It’s one thing to advise people to release things they cannot control; it’s another to actually do it. Changing our perspectives sounds simple; making that shift often is a more complex undertaking. Recently someone asked me an interesting question: how do you stop engaging in long-standing yet unproductive emotions and activities such as worrying or to fretting over things you can’t control? Here are four concrete suggestions:
- Distinguish clearly between the things in your life that you can control, and the things you cannot influence. (For a description of how you might do this, please see our article Begin to Take Control of the Quality of Your Life.) Completing this simple exercise enables you literally to see what things you need to release because you cannot control them. Having this visual will help you raise your awareness of those things, which means you will be able to make conscious choices about what to focus on - i.e., the people and things you can influence.

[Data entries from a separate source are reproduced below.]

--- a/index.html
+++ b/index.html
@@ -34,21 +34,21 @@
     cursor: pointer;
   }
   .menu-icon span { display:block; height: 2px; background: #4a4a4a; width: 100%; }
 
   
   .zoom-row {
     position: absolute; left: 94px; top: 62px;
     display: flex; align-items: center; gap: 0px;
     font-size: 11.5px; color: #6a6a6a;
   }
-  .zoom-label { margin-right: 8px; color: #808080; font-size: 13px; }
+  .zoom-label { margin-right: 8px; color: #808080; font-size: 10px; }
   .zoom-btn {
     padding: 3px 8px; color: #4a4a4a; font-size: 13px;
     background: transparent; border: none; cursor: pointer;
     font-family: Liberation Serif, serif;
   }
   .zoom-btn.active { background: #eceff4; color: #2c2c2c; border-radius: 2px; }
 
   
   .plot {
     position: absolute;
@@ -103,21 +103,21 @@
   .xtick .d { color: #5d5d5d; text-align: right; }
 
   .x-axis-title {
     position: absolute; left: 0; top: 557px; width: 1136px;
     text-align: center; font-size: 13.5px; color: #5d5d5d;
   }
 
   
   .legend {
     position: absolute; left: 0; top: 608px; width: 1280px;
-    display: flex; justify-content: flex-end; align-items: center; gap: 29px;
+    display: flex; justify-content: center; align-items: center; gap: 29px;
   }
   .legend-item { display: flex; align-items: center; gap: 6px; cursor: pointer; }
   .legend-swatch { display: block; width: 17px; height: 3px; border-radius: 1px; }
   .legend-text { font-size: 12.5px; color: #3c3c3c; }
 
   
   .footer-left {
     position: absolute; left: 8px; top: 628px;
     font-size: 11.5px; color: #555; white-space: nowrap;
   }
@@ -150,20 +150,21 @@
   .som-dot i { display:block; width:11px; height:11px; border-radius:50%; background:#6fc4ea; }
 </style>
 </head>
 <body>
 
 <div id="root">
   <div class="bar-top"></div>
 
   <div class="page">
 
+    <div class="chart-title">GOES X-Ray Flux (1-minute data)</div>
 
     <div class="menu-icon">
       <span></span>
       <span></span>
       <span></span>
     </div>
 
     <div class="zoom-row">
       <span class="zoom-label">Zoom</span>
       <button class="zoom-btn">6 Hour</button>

- Enlist the help of one or more partners who agree to help you recognize when you are holding on to those “uncontrollables.” This further raises awareness of unproductive behaviors and helps you re-focus on and choose healthy behaviors. You can do the same for your partners.
- Recognize that it may take time to ease into a new way of thinking that allows you to release the things you can’t control. It’s not necessarily easy to stop worrying or being anxious or feeling like a victim. If that’s the case, try this technique. A friend who is a cancer survivor has a wonderful way of coping with her occasional lapses into victimhood: she has a pity party for herself. She sets a timer for between five and thirty minutes, depending on how badly she’s feeling, and for that period of time, she focuses intently on how very sorry she feels for herself. Once the timer goes off, the party is over and she moves on.
- Be kind to yourself. Set realistic expectations, and do your best to meet or exceed them. Forgive yourself when you don’t, and keep moving forward.
Each one of us has the ability to take charge of the quality of our life experiences; whether we do so is entirely up to us. We get to choose between experiencing life as a victim or as a healthy individual. Which will it be? Let us know!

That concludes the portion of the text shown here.